Data items
- Opening Delimiter -

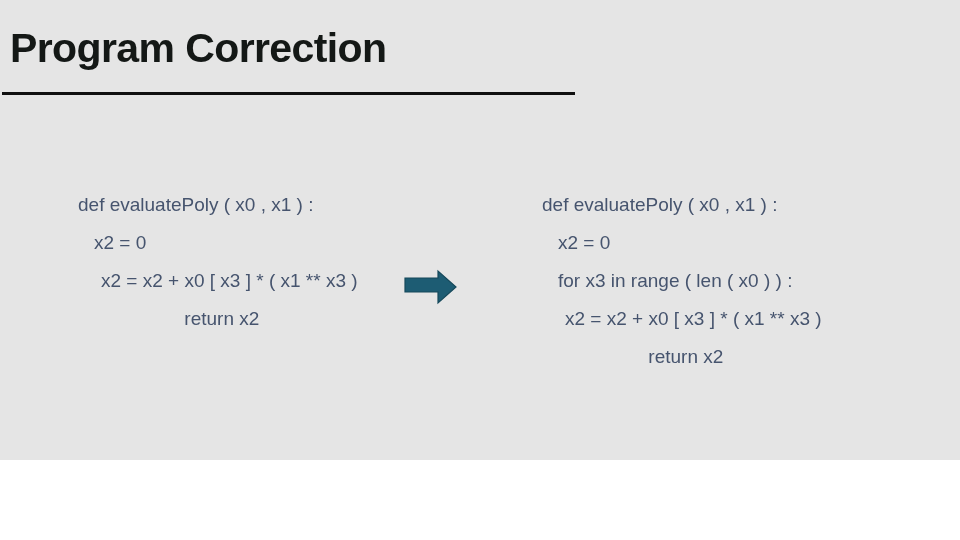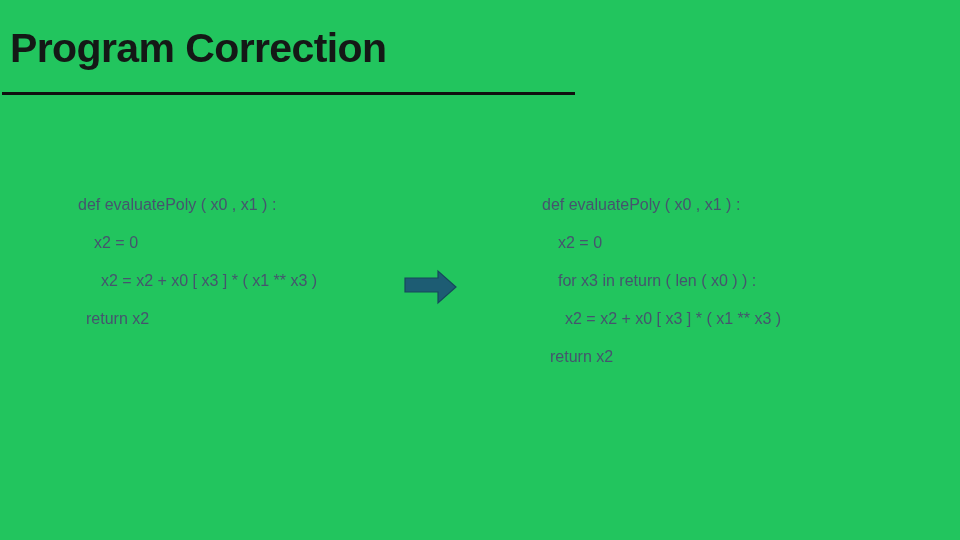--- a/index.html
+++ b/index.html
@@ -20,8 +20,8 @@
     left: 0;
     top: 0;
     width: 960px;
-    height: 540px;
-    background: #22c55e;
+    height: 460px;
+    background: #e5e5e5;
   }
 
   

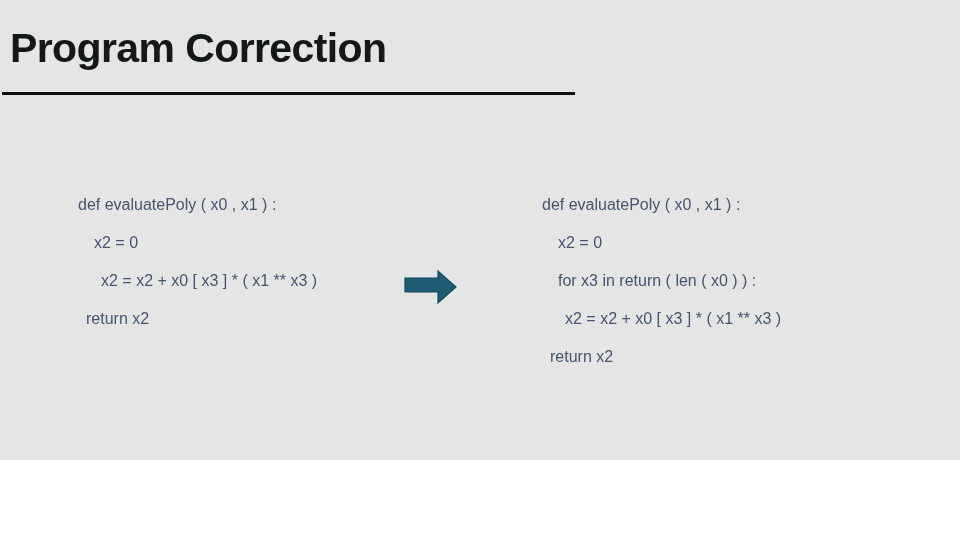--- a/index.html
+++ b/index.html
@@ -51,7 +51,7 @@
     position: absolute;
     top: 186px;
     font-family: "Liberation Sans", sans-serif;
-    font-size: 16px;
+    font-size: 19px;
     color: #46546e;
     white-space: nowrap;
   }

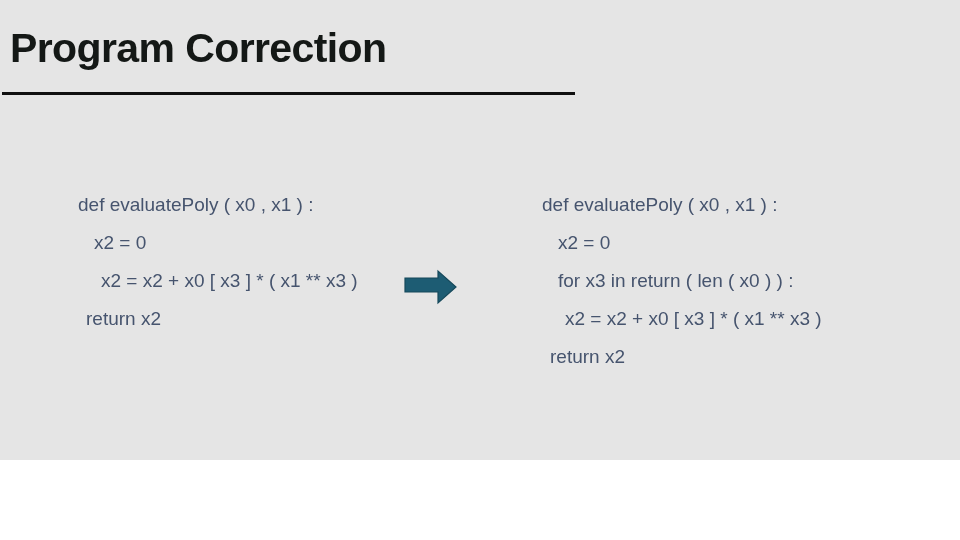--- a/index.html
+++ b/index.html
@@ -102,7 +102,7 @@
   <div id="code-after" class="code-block">
     <div class="code-line indent-0">def evaluatePoly ( x0 , x1 ) :</div>
     <div class="code-line indent-1">x2 = 0</div>
-    <div class="code-line indent-1">for x3 in return ( len ( x0 ) ) :</div>
+    <div class="code-line indent-1">for x3 in range ( len ( x0 ) ) :</div>
     <div class="code-line indent-2">x2 = x2 + x0 [ x3 ] * ( x1 ** x3 )</div>
     <div class="code-line indent-r">return x2</div>
   </div>

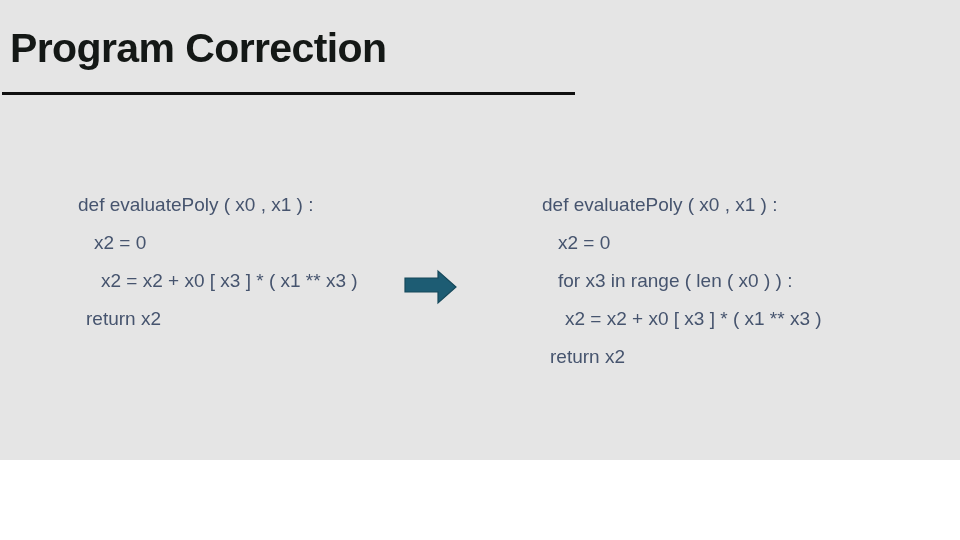--- a/index.html
+++ b/index.html
@@ -66,7 +66,7 @@
   .code-line.indent-0 { padding-left: 0px; }
   .code-line.indent-1 { padding-left: 16px; }
   .code-line.indent-2 { padding-left: 23px; }
-  .code-line.indent-r { padding-left: 8px; }
+  .code-line.indent-r { padding-left: 8px; text-align: center; }
 
   
   #transform-arrow {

- Closing Delimiter -

Goal of the exercise:
The expected output is every entry above, retyped exactly, with the pictures removed.

Result:
--- a/index.html
+++ b/index.html
@@ -20,8 +20,8 @@
     left: 0;
     top: 0;
     width: 960px;
-    height: 540px;
-    background: #22c55e;
+    height: 460px;
+    background: #e5e5e5;
   }
 
   

--- a/index.html
+++ b/index.html
@@ -51,7 +51,7 @@
     position: absolute;
     top: 186px;
     font-family: "Liberation Sans", sans-serif;
-    font-size: 16px;
+    font-size: 19px;
     color: #46546e;
     white-space: nowrap;
   }

--- a/index.html
+++ b/index.html
@@ -102,7 +102,7 @@
   <div id="code-after" class="code-block">
     <div class="code-line indent-0">def evaluatePoly ( x0 , x1 ) :</div>
     <div class="code-line indent-1">x2 = 0</div>
-    <div class="code-line indent-1">for x3 in return ( len ( x0 ) ) :</div>
+    <div class="code-line indent-1">for x3 in range ( len ( x0 ) ) :</div>
     <div class="code-line indent-2">x2 = x2 + x0 [ x3 ] * ( x1 ** x3 )</div>
     <div class="code-line indent-r">return x2</div>
   </div>

--- a/index.html
+++ b/index.html
@@ -66,7 +66,7 @@
   .code-line.indent-0 { padding-left: 0px; }
   .code-line.indent-1 { padding-left: 16px; }
   .code-line.indent-2 { padding-left: 23px; }
-  .code-line.indent-r { padding-left: 8px; }
+  .code-line.indent-r { padding-left: 8px; text-align: center; }
 
   
   #transform-arrow {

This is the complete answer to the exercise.